__The problem__. Below are some records. Print all of them exactly as they appear.

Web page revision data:
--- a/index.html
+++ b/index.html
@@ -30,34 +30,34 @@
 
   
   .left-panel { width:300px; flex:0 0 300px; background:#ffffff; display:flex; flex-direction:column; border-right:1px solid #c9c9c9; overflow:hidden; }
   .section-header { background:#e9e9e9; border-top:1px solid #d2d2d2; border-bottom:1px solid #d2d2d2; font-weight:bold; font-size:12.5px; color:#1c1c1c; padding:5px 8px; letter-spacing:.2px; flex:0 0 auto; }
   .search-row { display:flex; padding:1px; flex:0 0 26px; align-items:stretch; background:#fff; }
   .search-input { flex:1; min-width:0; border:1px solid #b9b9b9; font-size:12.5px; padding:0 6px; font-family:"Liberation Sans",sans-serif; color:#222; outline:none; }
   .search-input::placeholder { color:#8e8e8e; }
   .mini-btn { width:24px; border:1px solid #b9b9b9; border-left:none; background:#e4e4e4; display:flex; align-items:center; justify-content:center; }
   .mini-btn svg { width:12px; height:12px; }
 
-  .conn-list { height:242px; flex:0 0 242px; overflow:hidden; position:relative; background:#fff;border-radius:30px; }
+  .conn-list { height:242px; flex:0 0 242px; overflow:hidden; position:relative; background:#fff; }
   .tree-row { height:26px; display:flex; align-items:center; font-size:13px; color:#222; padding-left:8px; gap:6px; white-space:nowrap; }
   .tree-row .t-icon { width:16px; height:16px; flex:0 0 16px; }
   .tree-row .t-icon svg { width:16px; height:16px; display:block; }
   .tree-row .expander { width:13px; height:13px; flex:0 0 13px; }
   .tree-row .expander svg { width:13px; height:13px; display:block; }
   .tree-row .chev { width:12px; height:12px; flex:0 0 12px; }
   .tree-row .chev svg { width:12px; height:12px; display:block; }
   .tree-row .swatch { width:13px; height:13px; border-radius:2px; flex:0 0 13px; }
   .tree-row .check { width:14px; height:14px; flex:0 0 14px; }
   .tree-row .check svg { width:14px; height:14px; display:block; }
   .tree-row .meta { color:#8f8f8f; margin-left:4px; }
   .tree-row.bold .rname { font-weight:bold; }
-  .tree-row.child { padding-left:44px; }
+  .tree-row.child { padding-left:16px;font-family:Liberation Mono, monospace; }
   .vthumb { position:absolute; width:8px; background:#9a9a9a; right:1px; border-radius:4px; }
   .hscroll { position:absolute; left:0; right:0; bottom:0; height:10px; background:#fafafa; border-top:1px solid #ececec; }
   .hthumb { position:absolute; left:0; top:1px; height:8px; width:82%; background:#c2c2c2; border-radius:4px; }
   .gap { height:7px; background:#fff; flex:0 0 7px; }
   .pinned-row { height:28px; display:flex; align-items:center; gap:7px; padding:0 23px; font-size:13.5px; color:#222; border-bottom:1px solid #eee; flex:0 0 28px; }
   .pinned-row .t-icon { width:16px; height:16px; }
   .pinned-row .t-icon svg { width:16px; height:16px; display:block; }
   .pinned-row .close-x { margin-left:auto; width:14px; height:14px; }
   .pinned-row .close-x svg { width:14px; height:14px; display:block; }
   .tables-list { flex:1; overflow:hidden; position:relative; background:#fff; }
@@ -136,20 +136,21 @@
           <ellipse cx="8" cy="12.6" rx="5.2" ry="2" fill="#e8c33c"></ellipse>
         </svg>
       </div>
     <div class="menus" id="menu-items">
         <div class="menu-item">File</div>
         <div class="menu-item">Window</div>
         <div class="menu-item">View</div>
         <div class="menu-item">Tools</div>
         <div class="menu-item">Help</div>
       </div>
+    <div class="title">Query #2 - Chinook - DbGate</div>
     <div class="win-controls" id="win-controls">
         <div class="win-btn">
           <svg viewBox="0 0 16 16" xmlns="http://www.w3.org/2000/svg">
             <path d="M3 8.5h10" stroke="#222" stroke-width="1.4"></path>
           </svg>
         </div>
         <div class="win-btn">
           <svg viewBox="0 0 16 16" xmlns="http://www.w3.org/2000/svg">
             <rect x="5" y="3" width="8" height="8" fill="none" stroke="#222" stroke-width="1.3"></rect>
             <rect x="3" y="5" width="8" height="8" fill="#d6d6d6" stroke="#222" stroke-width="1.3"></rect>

__Result__.
--- a/index.html
+++ b/index.html
@@ -30,34 +30,34 @@
 
   
   .left-panel { width:300px; flex:0 0 300px; background:#ffffff; display:flex; flex-direction:column; border-right:1px solid #c9c9c9; overflow:hidden; }
   .section-header { background:#e9e9e9; border-top:1px solid #d2d2d2; border-bottom:1px solid #d2d2d2; font-weight:bold; font-size:12.5px; color:#1c1c1c; padding:5px 8px; letter-spacing:.2px; flex:0 0 auto; }
   .search-row { display:flex; padding:1px; flex:0 0 26px; align-items:stretch; background:#fff; }
   .search-input { flex:1; min-width:0; border:1px solid #b9b9b9; font-size:12.5px; padding:0 6px; font-family:"Liberation Sans",sans-serif; color:#222; outline:none; }
   .search-input::placeholder { color:#8e8e8e; }
   .mini-btn { width:24px; border:1px solid #b9b9b9; border-left:none; background:#e4e4e4; display:flex; align-items:center; justify-content:center; }
   .mini-btn svg { width:12px; height:12px; }
 
-  .conn-list { height:242px; flex:0 0 242px; overflow:hidden; position:relative; background:#fff;border-radius:30px; }
+  .conn-list { height:242px; flex:0 0 242px; overflow:hidden; position:relative; background:#fff; }
   .tree-row { height:26px; display:flex; align-items:center; font-size:13px; color:#222; padding-left:8px; gap:6px; white-space:nowrap; }
   .tree-row .t-icon { width:16px; height:16px; flex:0 0 16px; }
   .tree-row .t-icon svg { width:16px; height:16px; display:block; }
   .tree-row .expander { width:13px; height:13px; flex:0 0 13px; }
   .tree-row .expander svg { width:13px; height:13px; display:block; }
   .tree-row .chev { width:12px; height:12px; flex:0 0 12px; }
   .tree-row .chev svg { width:12px; height:12px; display:block; }
   .tree-row .swatch { width:13px; height:13px; border-radius:2px; flex:0 0 13px; }
   .tree-row .check { width:14px; height:14px; flex:0 0 14px; }
   .tree-row .check svg { width:14px; height:14px; display:block; }
   .tree-row .meta { color:#8f8f8f; margin-left:4px; }
   .tree-row.bold .rname { font-weight:bold; }
-  .tree-row.child { padding-left:44px; }
+  .tree-row.child { padding-left:16px;font-family:Liberation Mono, monospace; }
   .vthumb { position:absolute; width:8px; background:#9a9a9a; right:1px; border-radius:4px; }
   .hscroll { position:absolute; left:0; right:0; bottom:0; height:10px; background:#fafafa; border-top:1px solid #ececec; }
   .hthumb { position:absolute; left:0; top:1px; height:8px; width:82%; background:#c2c2c2; border-radius:4px; }
   .gap { height:7px; background:#fff; flex:0 0 7px; }
   .pinned-row { height:28px; display:flex; align-items:center; gap:7px; padding:0 23px; font-size:13.5px; color:#222; border-bottom:1px solid #eee; flex:0 0 28px; }
   .pinned-row .t-icon { width:16px; height:16px; }
   .pinned-row .t-icon svg { width:16px; height:16px; display:block; }
   .pinned-row .close-x { margin-left:auto; width:14px; height:14px; }
   .pinned-row .close-x svg { width:14px; height:14px; display:block; }
   .tables-list { flex:1; overflow:hidden; position:relative; background:#fff; }
@@ -136,20 +136,21 @@
           <ellipse cx="8" cy="12.6" rx="5.2" ry="2" fill="#e8c33c"></ellipse>
         </svg>
       </div>
     <div class="menus" id="menu-items">
         <div class="menu-item">File</div>
         <div class="menu-item">Window</div>
         <div class="menu-item">View</div>
         <div class="menu-item">Tools</div>
         <div class="menu-item">Help</div>
       </div>
+    <div class="title">Query #2 - Chinook - DbGate</div>
     <div class="win-controls" id="win-controls">
         <div class="win-btn">
           <svg viewBox="0 0 16 16" xmlns="http://www.w3.org/2000/svg">
             <path d="M3 8.5h10" stroke="#222" stroke-width="1.4"></path>
           </svg>
         </div>
         <div class="win-btn">
           <svg viewBox="0 0 16 16" xmlns="http://www.w3.org/2000/svg">
             <rect x="5" y="3" width="8" height="8" fill="none" stroke="#222" stroke-width="1.3"></rect>
             <rect x="3" y="5" width="8" height="8" fill="#d6d6d6" stroke="#222" stroke-width="1.3"></rect>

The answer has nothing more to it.